AK Steel Holding Corp. led a U.S. steelmaker rally after the Department of Commerce imposed tariffs of as much as 266 percent on imports of cold-rolled steel after determining they were priced unfairly.
AK Steel surged 7.2 percent to a seven-month high at 9.37 a.m. in New York while Pittsburgh-based U.S. Steel Corp. climbed 6.6 percent. They’re among U.S. producers in line for relief from a surge of imports that helped push down domestic prices to six-year lows.
The U.S. government imposed tariffs of 266 percent on imports from China, with goods from Brazil, India, South Korea, Russia, Japan and the U.K. also subject to duties, the Commerce Department said in a preliminary decision Tuesday.
“We think the duties came in above expectations and see this as a near-term positive for pricing,” Anthony Rizzuto, a New York-based analyst at Cowen and Co., said in a report Wednesday.
Shipments from Brazil will face 39 percent penalties, and South Korean producers will face taxes of as much as 6.9 percent after the seven countries were found to have dumped the product at unfairly low prices in the U.S. market.
This is the second time since December that the U.S. government has penalized foreign steel producers for dumping steel. Domestic producers including Nucor Corp., U.S. Steel and AK Steel began filing trade cases accusing some global competitors of unfair subsidies and other illegal trade practices in June.

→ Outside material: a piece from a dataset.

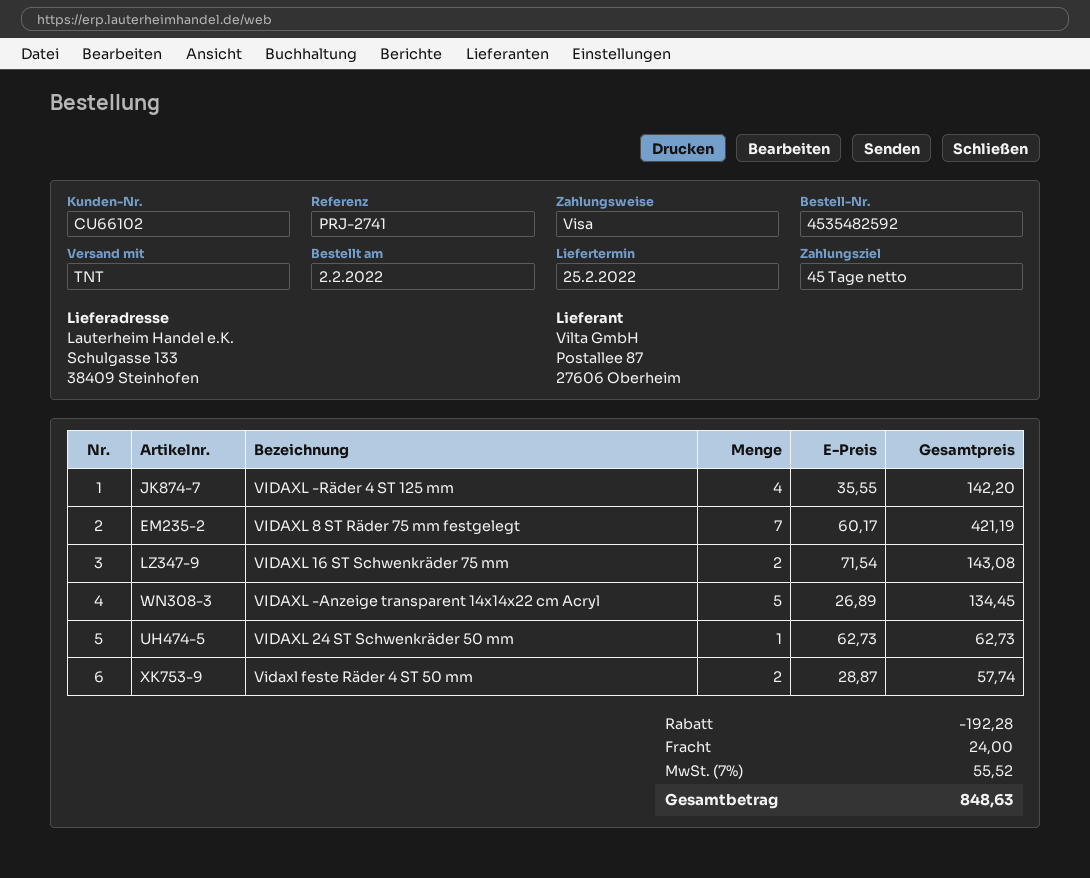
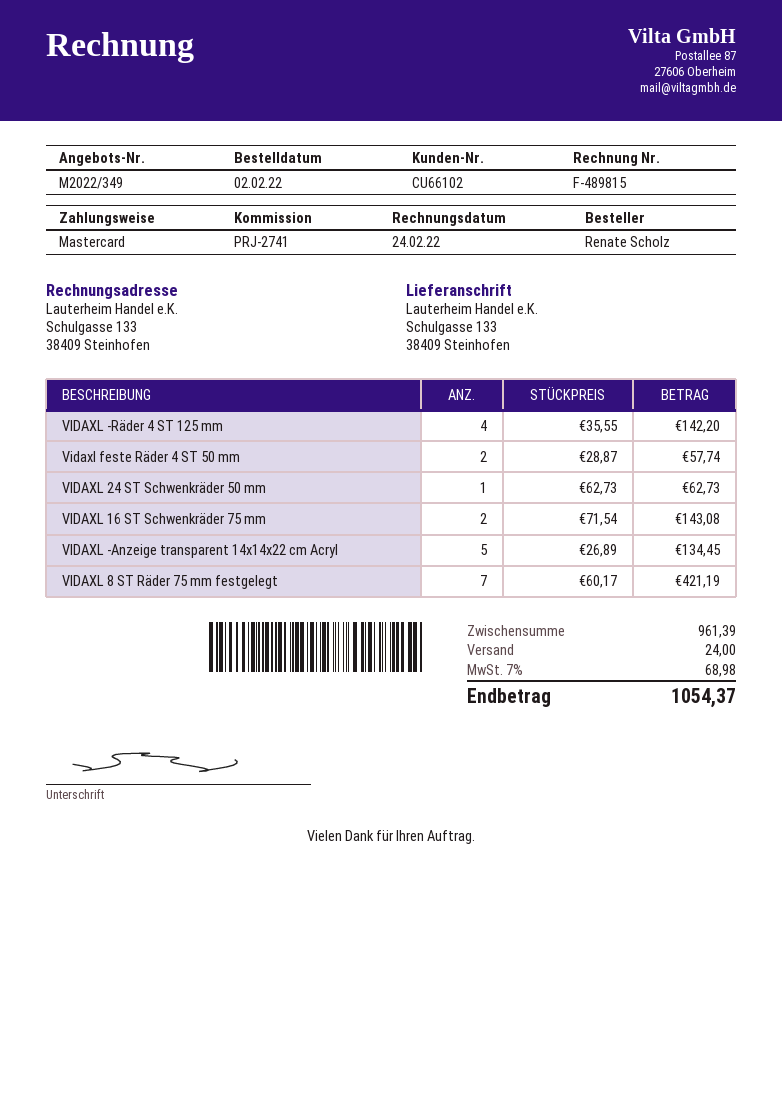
payment method: Visa -> Mastercard
discount: 192.28 -> none
tax: 7% = 55.52 -> 7% = 68.98
total: 848.63 -> 1054.37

In December, the government found that China, India, Italy and South Korea had dumped corrosion-resistant steel in the U.S. and levied taxes of 256 percent on imports from China. Other duties ranged from 3 percent to 9 percent. Regulators had previously determined that hot-rolled, cold-rolled and corrosion-resistant steel from China and other trading partners has been unlawfully subsidized.
Imports of cold-rolled steel fell by 9.4 percent in 2015 to 2.43 million tons, according to data compiled by Bloomberg from the U.S. Census Bureau.